I wouldn’t harp on the Trax/Tucson comparison except the Chevy marketing people more or less invited us to take a closer look at what they term is their key competitor. The Trax may be one of the smallest SUVs on the market, but with the Tucson in its sights, GM is thinking big, or dreaming big. It is more likely that buyers will cross-shop the all-wheel-drive small/tall wagon category – Toyota Matrix, Suzuki SX4 hatch, Nissan Juke, Subaru XV Crosstrek, Mitsubishi RVR, and even the Mini Countryman. Amongst this group, the Trax compares well on both features and price.
The Trax makes the best of its diminutive size with seating for five passengers and enough cargo space to not embarrass itself. Surprisingly, and again because of its tall and short dimensions, the Trax looks much larger, more substantial, with a wide stance, rising belt line and a GM corporate nose that actually looks like it belongs on the vehicle. Its prominent hood and large front overhang make up for its short 2,555 mm (100.6 in.) wheelbase.
Whereas the old Pontiac Vibe, even with all-wheel drive, looked like a compact car, the Trax has all the physical attributes of today’s popular compact SUVs/CUVs. It belongs in the company of the Tucson and the long list of compact competitors in the segment. If size matters, buyers should take a look at this tiny truckster.
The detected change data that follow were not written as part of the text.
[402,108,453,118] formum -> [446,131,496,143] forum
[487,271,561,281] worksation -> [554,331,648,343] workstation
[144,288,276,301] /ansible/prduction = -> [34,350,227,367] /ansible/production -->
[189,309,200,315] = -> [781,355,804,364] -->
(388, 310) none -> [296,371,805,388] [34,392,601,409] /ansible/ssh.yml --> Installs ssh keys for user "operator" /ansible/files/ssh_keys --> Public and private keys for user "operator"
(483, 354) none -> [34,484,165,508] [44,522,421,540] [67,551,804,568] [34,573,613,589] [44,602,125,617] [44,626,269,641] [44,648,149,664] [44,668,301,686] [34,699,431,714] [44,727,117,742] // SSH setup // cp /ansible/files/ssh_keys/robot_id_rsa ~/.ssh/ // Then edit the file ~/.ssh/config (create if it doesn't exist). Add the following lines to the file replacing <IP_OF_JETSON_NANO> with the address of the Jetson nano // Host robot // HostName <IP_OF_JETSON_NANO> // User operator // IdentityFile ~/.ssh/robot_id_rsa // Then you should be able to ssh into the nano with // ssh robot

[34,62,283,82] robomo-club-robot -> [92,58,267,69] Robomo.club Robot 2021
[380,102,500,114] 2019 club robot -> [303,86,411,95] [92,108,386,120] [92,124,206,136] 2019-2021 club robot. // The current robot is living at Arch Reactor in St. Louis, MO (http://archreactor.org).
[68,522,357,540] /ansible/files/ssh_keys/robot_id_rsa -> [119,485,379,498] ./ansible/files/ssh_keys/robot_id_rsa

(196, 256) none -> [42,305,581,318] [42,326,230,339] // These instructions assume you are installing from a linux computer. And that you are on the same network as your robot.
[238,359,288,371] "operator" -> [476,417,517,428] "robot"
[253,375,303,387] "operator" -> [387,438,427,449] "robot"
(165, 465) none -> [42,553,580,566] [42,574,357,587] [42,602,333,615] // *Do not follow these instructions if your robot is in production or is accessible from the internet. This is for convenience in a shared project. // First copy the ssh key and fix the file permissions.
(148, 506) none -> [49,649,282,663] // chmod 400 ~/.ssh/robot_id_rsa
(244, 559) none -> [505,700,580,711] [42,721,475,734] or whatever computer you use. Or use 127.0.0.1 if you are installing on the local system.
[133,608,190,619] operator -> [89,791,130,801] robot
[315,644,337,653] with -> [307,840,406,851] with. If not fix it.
Naturally, one sits up high in the Trax. Although getting into the front seat is more like sliding onto a bar stool than sitting down in a car, the high and upright driving position provides incomparable ease of entry and excellent visibility in all directions. The Trax is high heel–friendly and short skirt–safe, but mobility challenged people will also appreciate the ease of entry.
The power-adjustable driver’s seat in our test vehicle, combined with tilt and telescopic steering, made it easy to find a comfortable driving position. The dash is reminiscent of the digital displays in the Sonic and Spark and interior treatments have been designed to appeal to the young and largely female target buyer.
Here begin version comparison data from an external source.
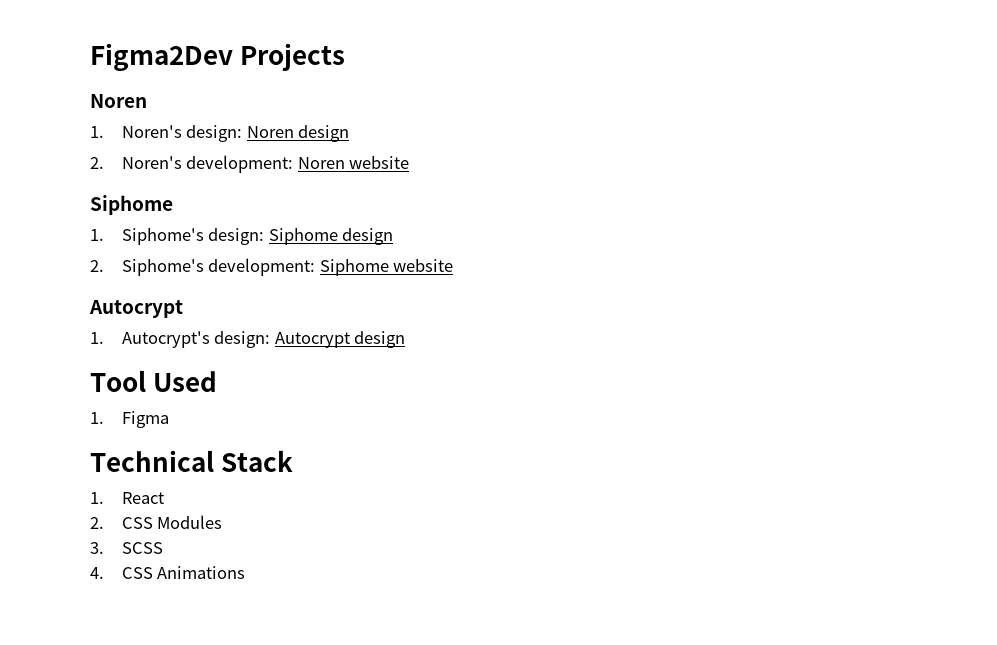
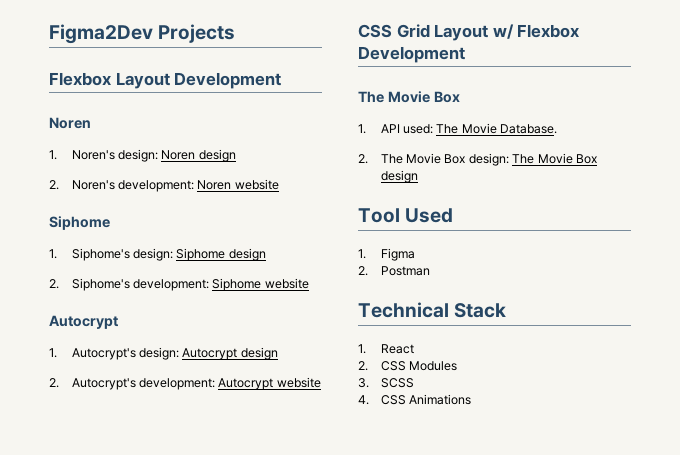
(346, 57) none -> [49,72,282,89] // Flexbox Layout Development
(406, 339) none -> [49,377,321,390] [358,24,580,41] [358,46,465,63] [358,91,460,103] [358,123,558,134] [358,153,597,166] [380,170,418,183] // 2. Autocrypt's development: Autocrypt website // CSS Grid Layout w/ Flexbox Development // The Movie Box // 1. API used: The Movie Database. // 2. The Movie Box design: The Movie Box design
(169, 419) none -> [358,266,430,276] // 2. Postman

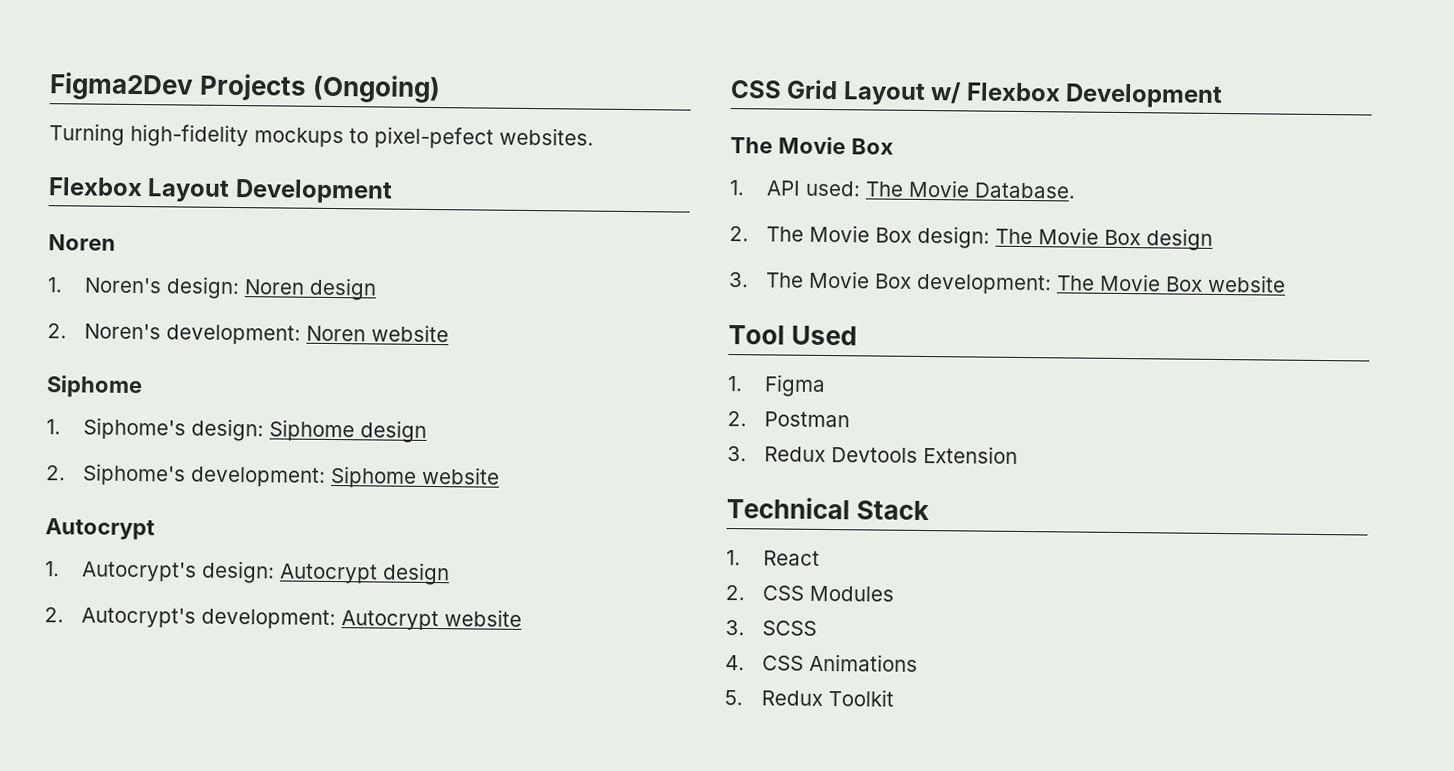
(236, 33) none -> [312,74,442,104] [49,123,594,149] (Ongoing) // Turning high-fidelity mockups to pixel-pefect websites.
(418, 176) none -> [728,270,1286,295] // 3. The Movie Box development: The Movie Box website
(430, 271) none -> [727,445,1018,464] // 3. Redux Devtools Extension
(472, 399) none -> [724,689,894,707] // 5. Redux Toolkit

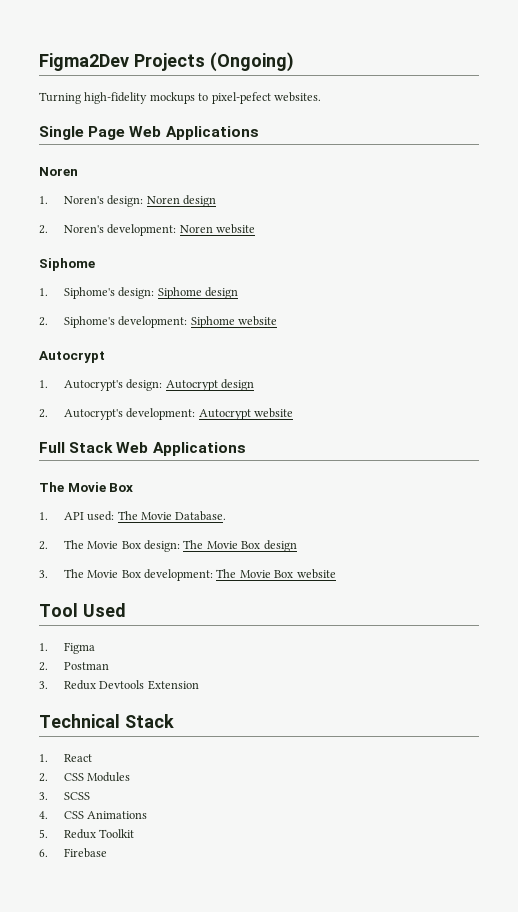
[48,177,393,204] Flexbox Layout Development -> [39,126,259,140] Single Page Web Applications
[730,79,1224,109] CSS Grid Layout w/ Flexbox Development -> [39,442,246,456] Full Stack Web Applications
(894, 698) none -> [39,848,107,858] // 6. Firebase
The passenger compartment feels narrow and, relatively speaking, it is. There is only one barely functional armrest on the driver’s seat. The rear seat will hold three passengers, but if that is your assigned seating, you won’t be happy. Call it a four-plus-one or a five-seater-in-a-pinch, it is couples and singles who will best appreciate the Trax. A convenient rear seat armrest is available when travelling with three or four. And the centre console will hold four one-litre containers – if you ever have the need.
With a base price of $18,495 the Trax will appeal to the budget conscious. For that entry fee, the Trax LS comes with front-wheel drive, a six-speed manual transmission, 16-inch steel wheels, automatic headlamps, power windows with driver express up and down, remote keyless entry, Bluetooth for telephone, steering wheel–mounted audio controls, power lumbar support on both front seats, four-speaker sound system with AM/FM/USB and auxiliary input, and rear cargo organizer.
Standard safety features include ten airbags, anti-lock brakes (ABS), Stabilitrak stability control, traction control and available all-wheel drive.
The Trax is powered by the 1.4L turbocharged engine that is optionally available with the Sonic and Cruze. It produces 138 horsepower at 4,900 rpm and 148 lb-ft of torque at a low 1,850 rpm. With such strong torque down low, the Trax feels much more powerful than it is, providing good acceleration from a standing start. But it also runs out of steam at a relatively low rpm, making passing maneuvers an exercise in planning. Almost any kind of an incline seemed to induce a downshift from the six-speed automatic transmission. One can only assume that the six-speed manual would keep your right arm busy.